Cada governo tem o Maçães que merece



A não perder: a crónica de Pedro Marques Lopes, no DN de hoje.

«Há quem tenha ficado muito revoltado, chocado até, com a posição assumida pelo secretário de Estado da Integração Europeia, Bruno Maçães, numa mesa redonda sobre "governância económica e crise europeia", em Atenas. Em termos muito simples, este cavalheiro, representando o Estado português, mostrou total alinhamento com as posições alemães e contra qualquer tipo de iniciativa, dos países mais afectados pela crise, para encontrar uma alternativa. Mais tarde, quando acusado de ser mais troikista que a troika, mais alemão que os alemães e fanático da velocidade do ajustamento, veio para uma rede social orgulhar-se de assim ser tratado.

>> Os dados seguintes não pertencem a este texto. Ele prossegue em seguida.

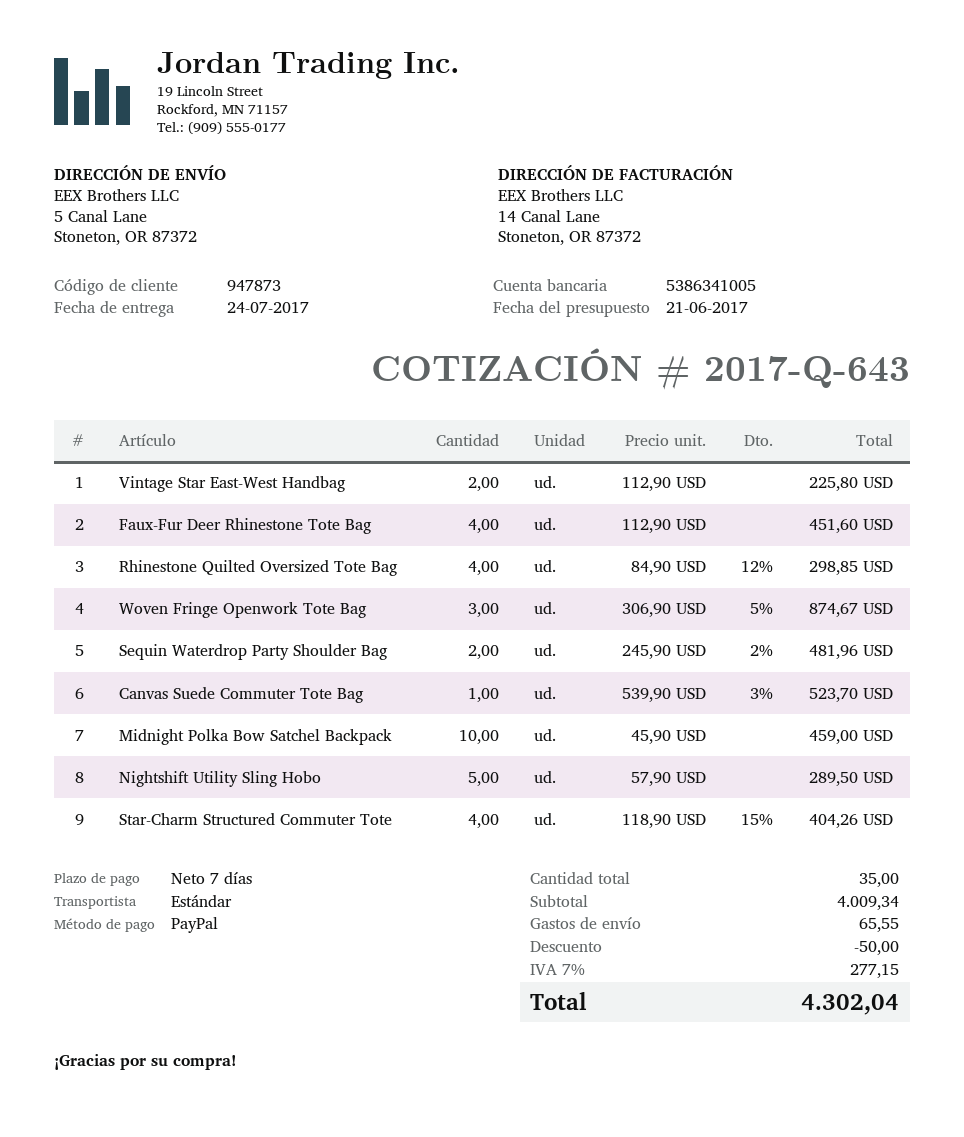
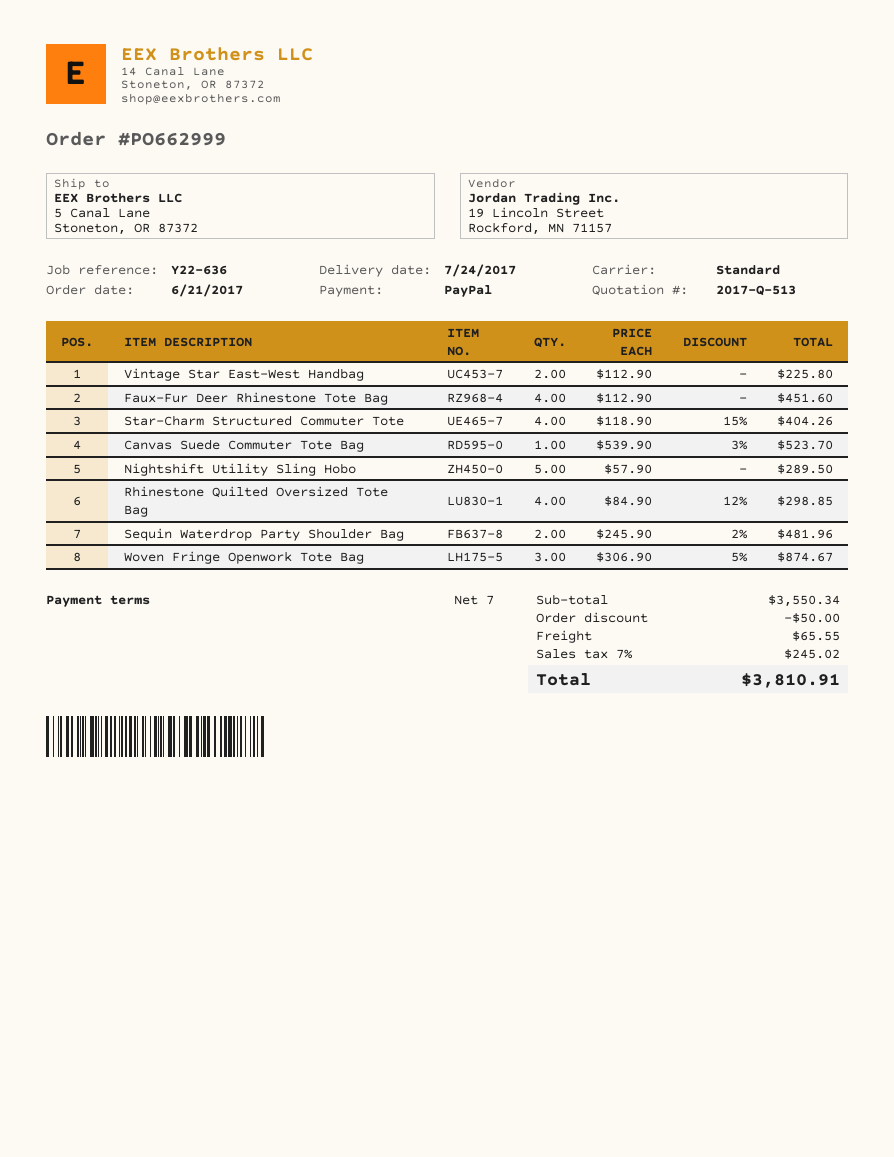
quote number: 2017-Q-643 -> 2017-Q-513
Midnight Polka Bow Satchel Backpack: 10 x 45.90 = 459.00 -> none
subtotal: 4009.34 -> 3550.34
tax: 7% = 277.15 -> 7% = 245.02
total: 4302.04 -> 3810.91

Ora, eu acho que o ex-autor de discursos de Passos Coelho merece ser elogiado. Não pelas posições expressas, mas pela maneira clara e desassombrada como exprimiu a posição do Governo português e as convicções políticas e ideológicas de quem nos governa.

Bruno Maçães, um dos principais ideólogos do primeiro-ministro, fez cair todas as máscaras. Não é que já não suspeitássemos, mas agora ficou absolutamente claro que o Governo não negoceia com a troika. Ou melhor, negoceia mas dentro do espírito "tu dizes mata, e eu esfola". Hoje, estes liberais de badana devem estar a esconjurar Gaspar, esse traidor que não percebeu o sentido da História.

Espero que agora não exista mais discussão sobre o porquê do Governo ter aplicado o dobro da austeridade contratada no memorando. Nem sobre se o primeiro-ministro queria dizer outra coisa quando afirmou que este seria sempre o seu programa, mesmo sem memorando. Ficou cristalino que aquilo de ir para além da troika não foi um "erro de comunicação". Era mesmo assim. E às tantas até foi escrito pelo Maçães.»